◆ Problem
Find the lines in the records below that contain "consider", and report each of them.

◆ Records to use
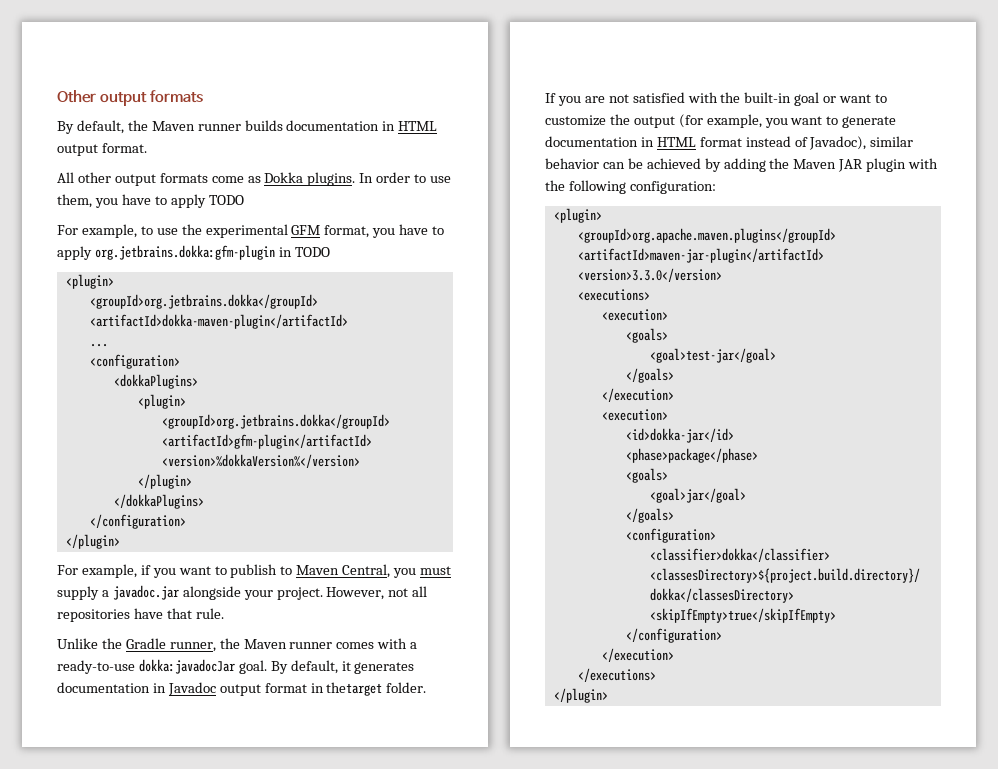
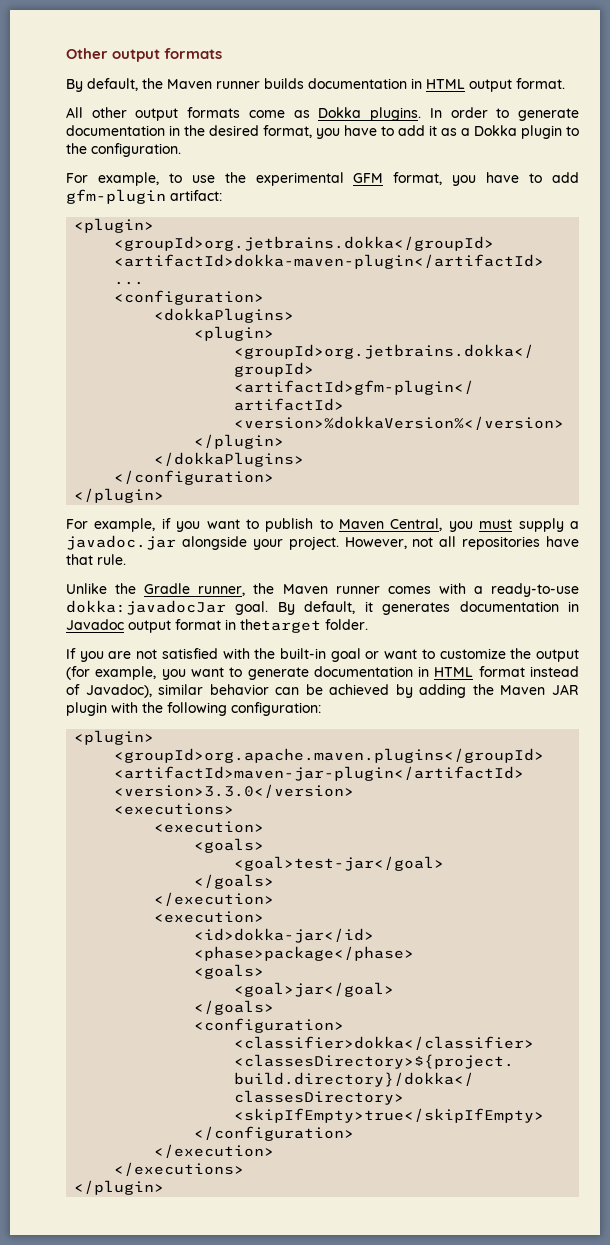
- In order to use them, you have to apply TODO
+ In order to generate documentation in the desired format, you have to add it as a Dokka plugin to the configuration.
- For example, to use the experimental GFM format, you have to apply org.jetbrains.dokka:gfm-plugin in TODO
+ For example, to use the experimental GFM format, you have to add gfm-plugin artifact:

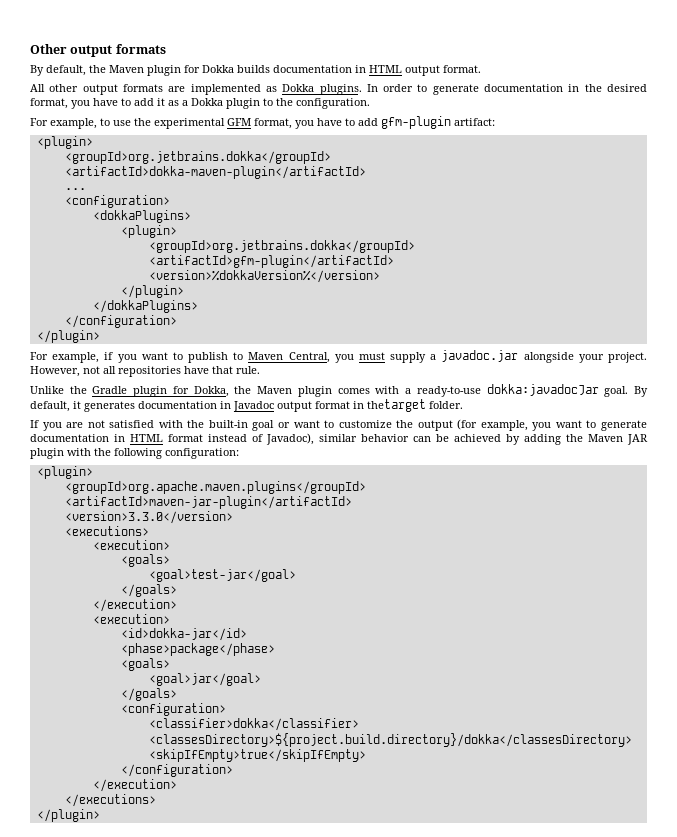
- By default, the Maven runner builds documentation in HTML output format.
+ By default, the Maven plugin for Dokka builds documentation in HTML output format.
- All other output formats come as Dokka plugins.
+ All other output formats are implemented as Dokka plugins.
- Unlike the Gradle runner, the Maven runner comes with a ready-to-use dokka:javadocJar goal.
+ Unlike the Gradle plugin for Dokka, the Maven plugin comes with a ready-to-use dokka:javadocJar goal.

* * *

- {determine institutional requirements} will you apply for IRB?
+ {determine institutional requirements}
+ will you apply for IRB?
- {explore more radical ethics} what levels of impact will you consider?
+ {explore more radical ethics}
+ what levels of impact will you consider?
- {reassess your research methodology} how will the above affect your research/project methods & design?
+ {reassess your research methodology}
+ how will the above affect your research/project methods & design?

==

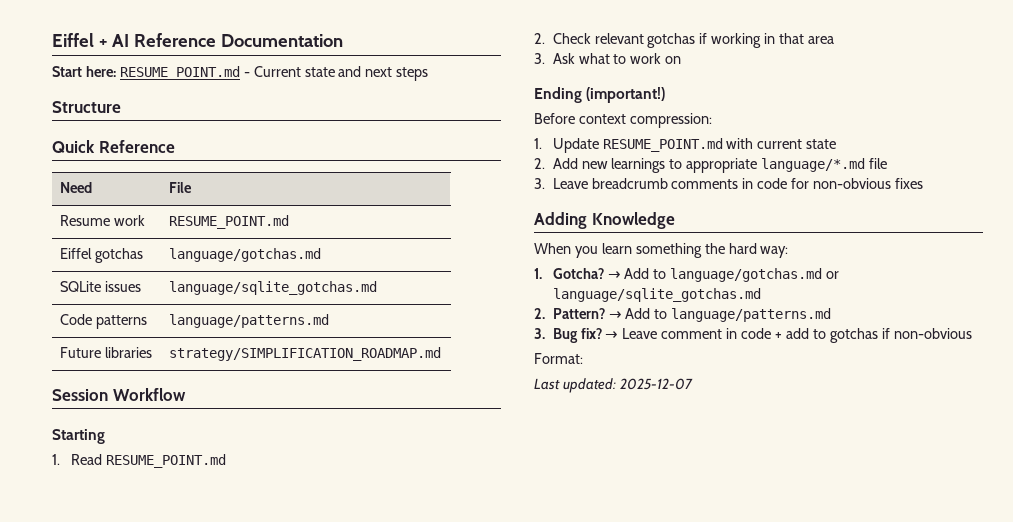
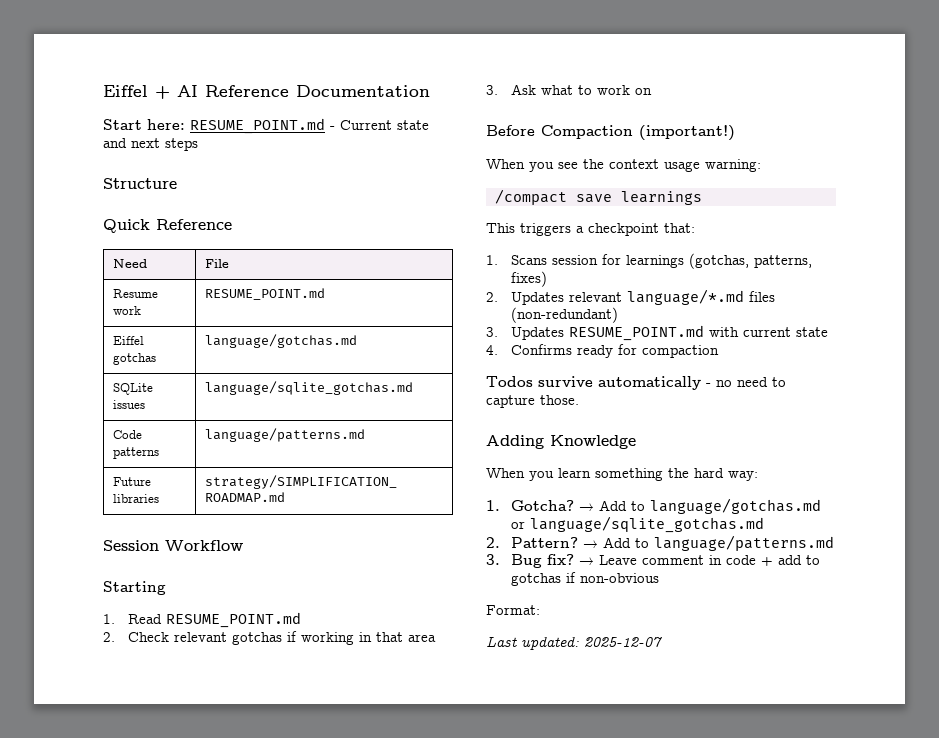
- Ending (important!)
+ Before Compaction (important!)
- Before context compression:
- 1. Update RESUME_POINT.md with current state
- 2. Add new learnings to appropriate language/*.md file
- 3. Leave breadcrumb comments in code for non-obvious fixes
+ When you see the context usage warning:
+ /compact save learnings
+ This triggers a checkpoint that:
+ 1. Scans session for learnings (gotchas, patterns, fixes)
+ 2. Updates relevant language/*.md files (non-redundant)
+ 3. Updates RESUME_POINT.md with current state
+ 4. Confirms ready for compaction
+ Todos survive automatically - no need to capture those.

◆ Answer section
- {explore more radical ethics} what levels of impact will you consider?
+ what levels of impact will you consider?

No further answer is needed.